#### Brief:
Output every record word for word, minus the pictures.

#### Stored data:

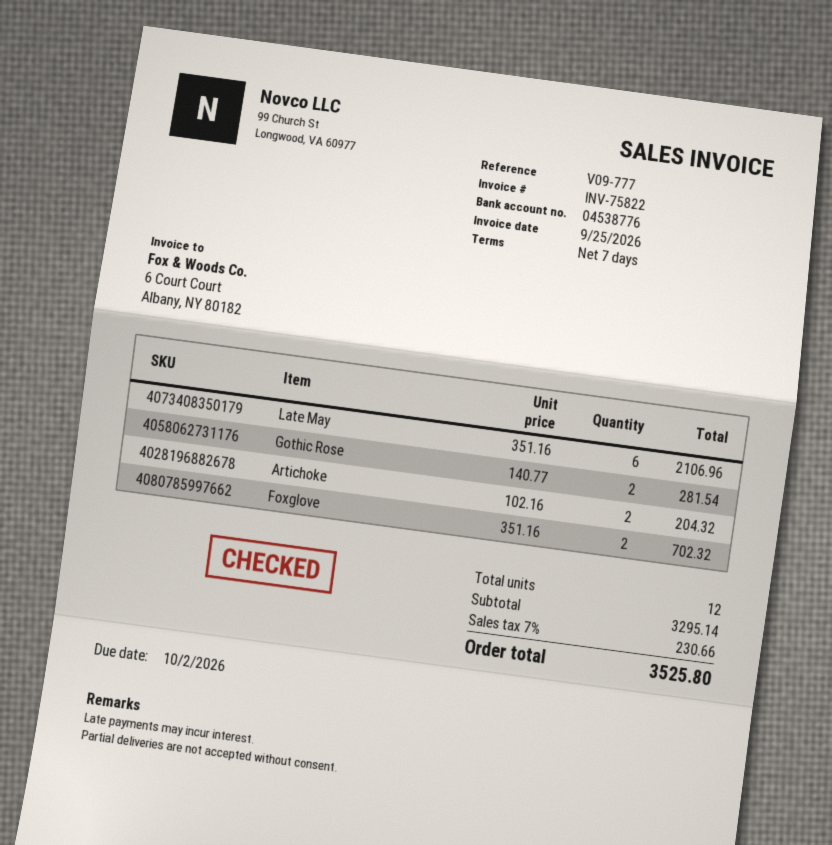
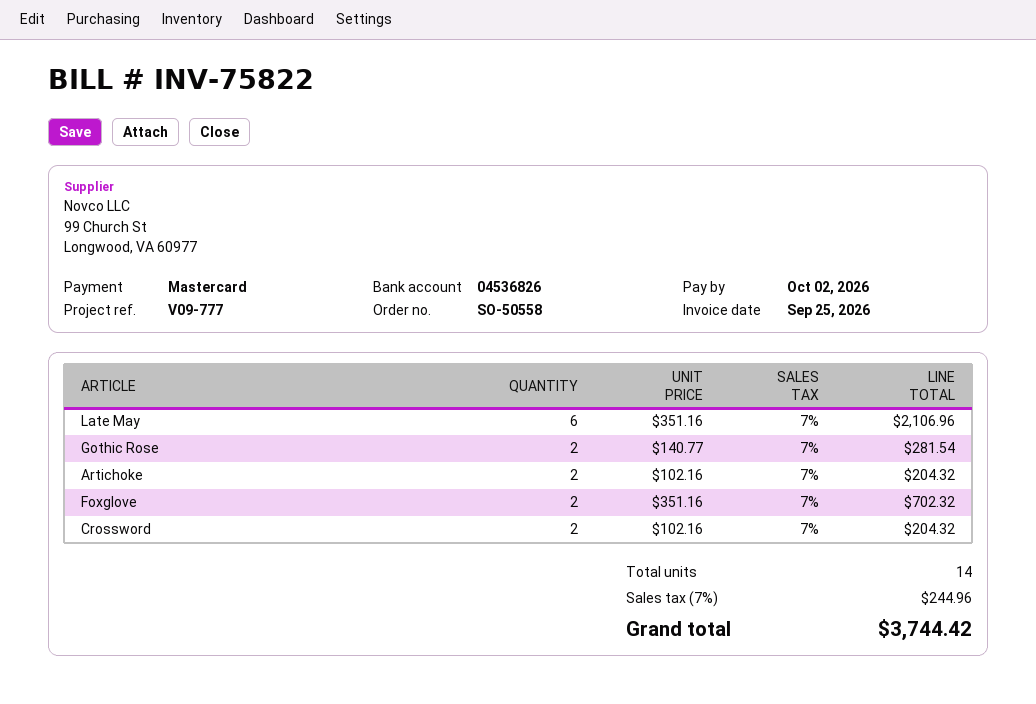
bank account: 04538776 -> 04536826
Crossword: none -> 2 x 102.16 = 204.32
total quantity: 12 -> 14
tax: 7% = 230.66 -> 7% = 244.96
total: 3525.80 -> 3744.42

#### Answer to the problem:
bank account: 04538776 -> 04536826
Crossword: none -> 2 x 102.16 = 204.32
total quantity: 12 -> 14
tax: 7% = 230.66 -> 7% = 244.96
total: 3525.80 -> 3744.42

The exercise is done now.